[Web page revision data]
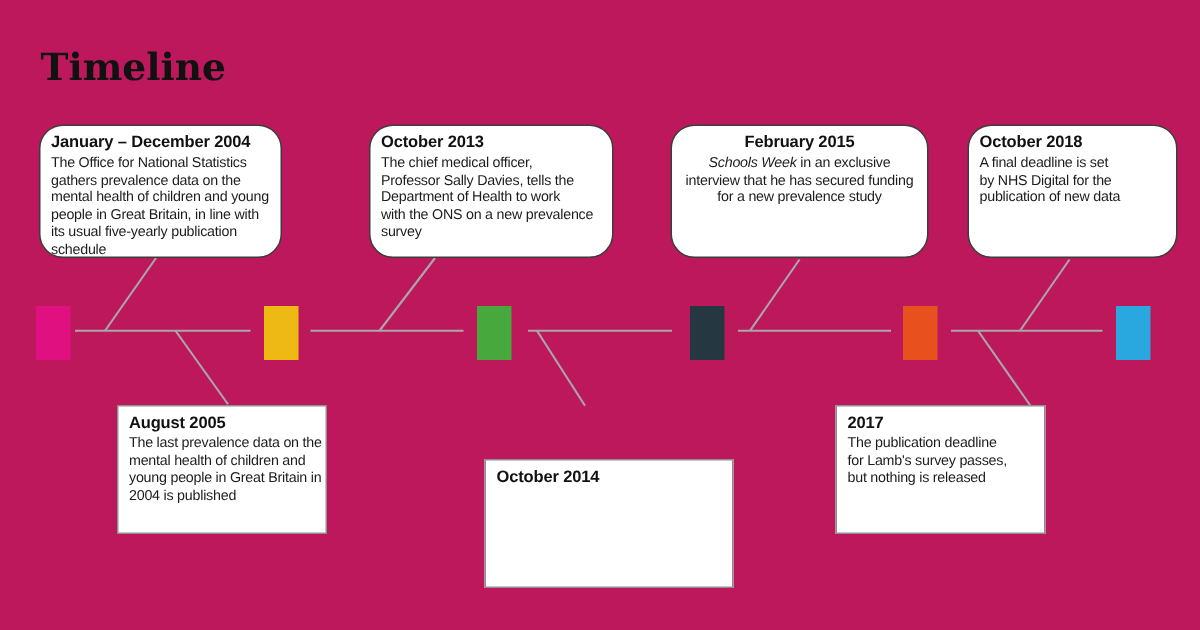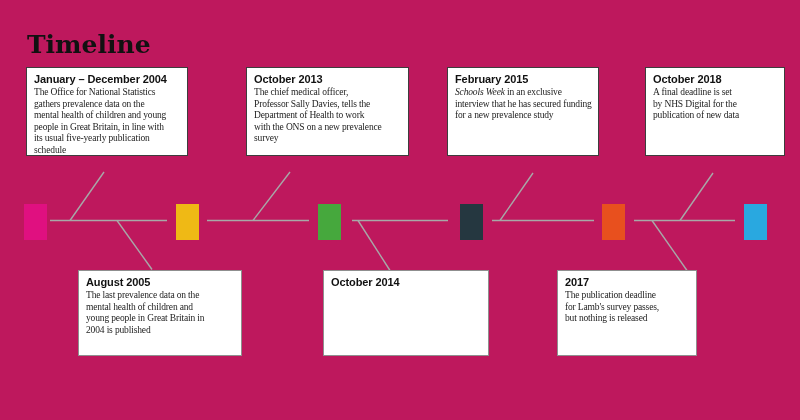--- a/index.html
+++ b/index.html
@@ -16,7 +16,7 @@
     position:absolute; background:#ffffff; border:1px solid #3d3d3d;
     box-sizing:border-box; padding:4px 7px 0 7px;
   }
-  .event-box.top    { top:67px;  height:89px; border-color:#3d3d3d; }
+  .event-box.top    { top:83px;  height:89px; border-color:#3d3d3d;border-radius:16px; }
   .event-box.bottom { top:270px; height:86px; border-color:#8f8f8f; }
   .event-date {
     margin:0 0 1px 0; font-size:11px; line-height:14px; font-weight:bold;

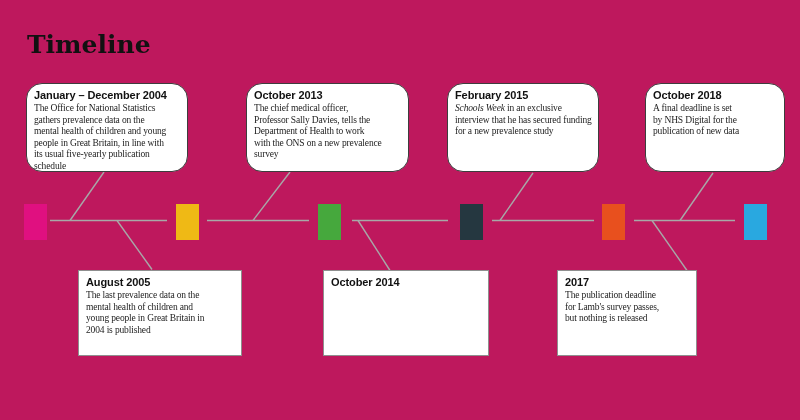--- a/index.html
+++ b/index.html
@@ -80,7 +80,7 @@
 survey</p>
   </div>
 
-  <div class="event-box top" style="left:447px; width:152px;">
+  <div class="event-box top" style="left:447px; width:172px;text-align:center;">
     <h3 class="event-date">February 2015</h3>
     <p class="event-desc"><span class="italic">Schools Week</span><span> in an exclusive
 interview that he has secured funding

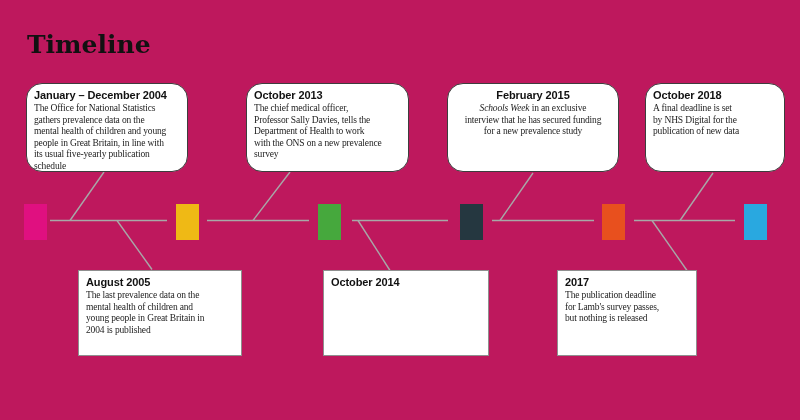--- a/index.html
+++ b/index.html
@@ -24,7 +24,7 @@
   }
   .event-desc {
     margin:0; font-size:9.5px; line-height:11.6px; letter-spacing:-0.15px;
-    white-space:pre; color:#1c1c1c;font-family:Liberation Serif, serif;
+    white-space:pre; color:#1c1c1c;
   }
   .event-desc .italic { font-style:italic; }
 </style>

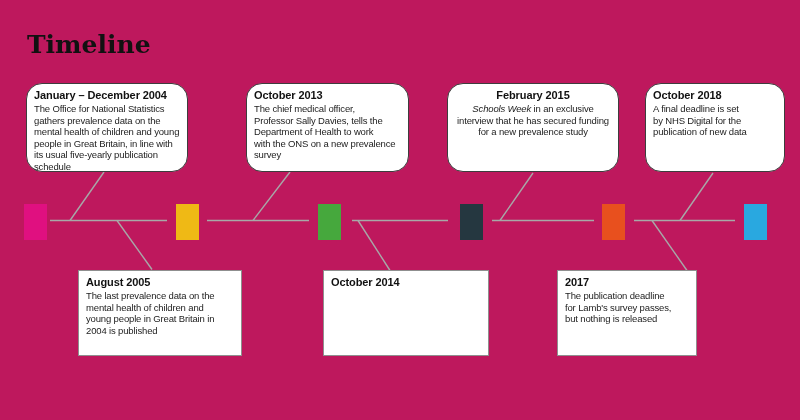--- a/index.html
+++ b/index.html
@@ -94,7 +94,7 @@
 publication of new data</p>
   </div>
 
-  <div class="event-box bottom" style="left:78px; width:164px;">
+  <div class="event-box bottom" style="left:78px; width:140px;">
     <h3 class="event-date">August 2005</h3>
     <p class="event-desc">The last prevalence data on the
 mental health of children and

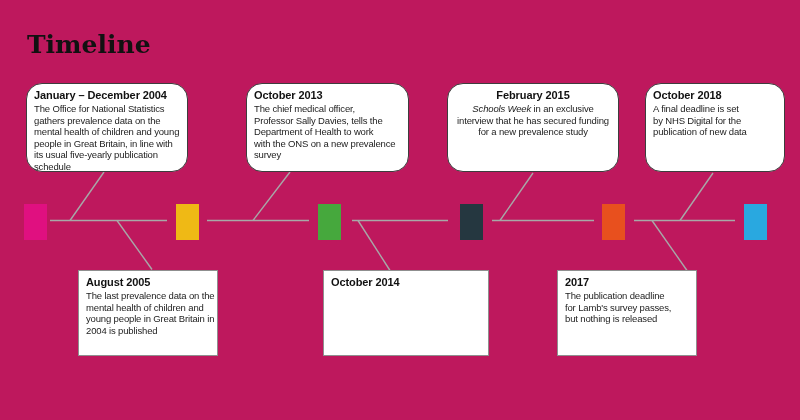--- a/index.html
+++ b/index.html
@@ -102,7 +102,7 @@
 2004 is published</p>
   </div>
 
-  <div class="event-box bottom" style="left:323px; width:166px;">
+  <div class="event-box bottom" style="left:323px; width:166px;margin-top:36px;">
     <h3 class="event-date">October 2014</h3>
   </div>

• **What this task involves**: Return each entry exactly as given. Leave the images out.

• **Solution for this problem**:
--- a/index.html
+++ b/index.html
@@ -16,7 +16,7 @@
     position:absolute; background:#ffffff; border:1px solid #3d3d3d;
     box-sizing:border-box; padding:4px 7px 0 7px;
   }
-  .event-box.top    { top:67px;  height:89px; border-color:#3d3d3d; }
+  .event-box.top    { top:83px;  height:89px; border-color:#3d3d3d;border-radius:16px; }
   .event-box.bottom { top:270px; height:86px; border-color:#8f8f8f; }
   .event-date {
     margin:0 0 1px 0; font-size:11px; line-height:14px; font-weight:bold;

--- a/index.html
+++ b/index.html
@@ -80,7 +80,7 @@
 survey</p>
   </div>
 
-  <div class="event-box top" style="left:447px; width:152px;">
+  <div class="event-box top" style="left:447px; width:172px;text-align:center;">
     <h3 class="event-date">February 2015</h3>
     <p class="event-desc"><span class="italic">Schools Week</span><span> in an exclusive
 interview that he has secured funding

--- a/index.html
+++ b/index.html
@@ -24,7 +24,7 @@
   }
   .event-desc {
     margin:0; font-size:9.5px; line-height:11.6px; letter-spacing:-0.15px;
-    white-space:pre; color:#1c1c1c;font-family:Liberation Serif, serif;
+    white-space:pre; color:#1c1c1c;
   }
   .event-desc .italic { font-style:italic; }
 </style>

--- a/index.html
+++ b/index.html
@@ -94,7 +94,7 @@
 publication of new data</p>
   </div>
 
-  <div class="event-box bottom" style="left:78px; width:164px;">
+  <div class="event-box bottom" style="left:78px; width:140px;">
     <h3 class="event-date">August 2005</h3>
     <p class="event-desc">The last prevalence data on the
 mental health of children and

--- a/index.html
+++ b/index.html
@@ -102,7 +102,7 @@
 2004 is published</p>
   </div>
 
-  <div class="event-box bottom" style="left:323px; width:166px;">
+  <div class="event-box bottom" style="left:323px; width:166px;margin-top:36px;">
     <h3 class="event-date">October 2014</h3>
   </div>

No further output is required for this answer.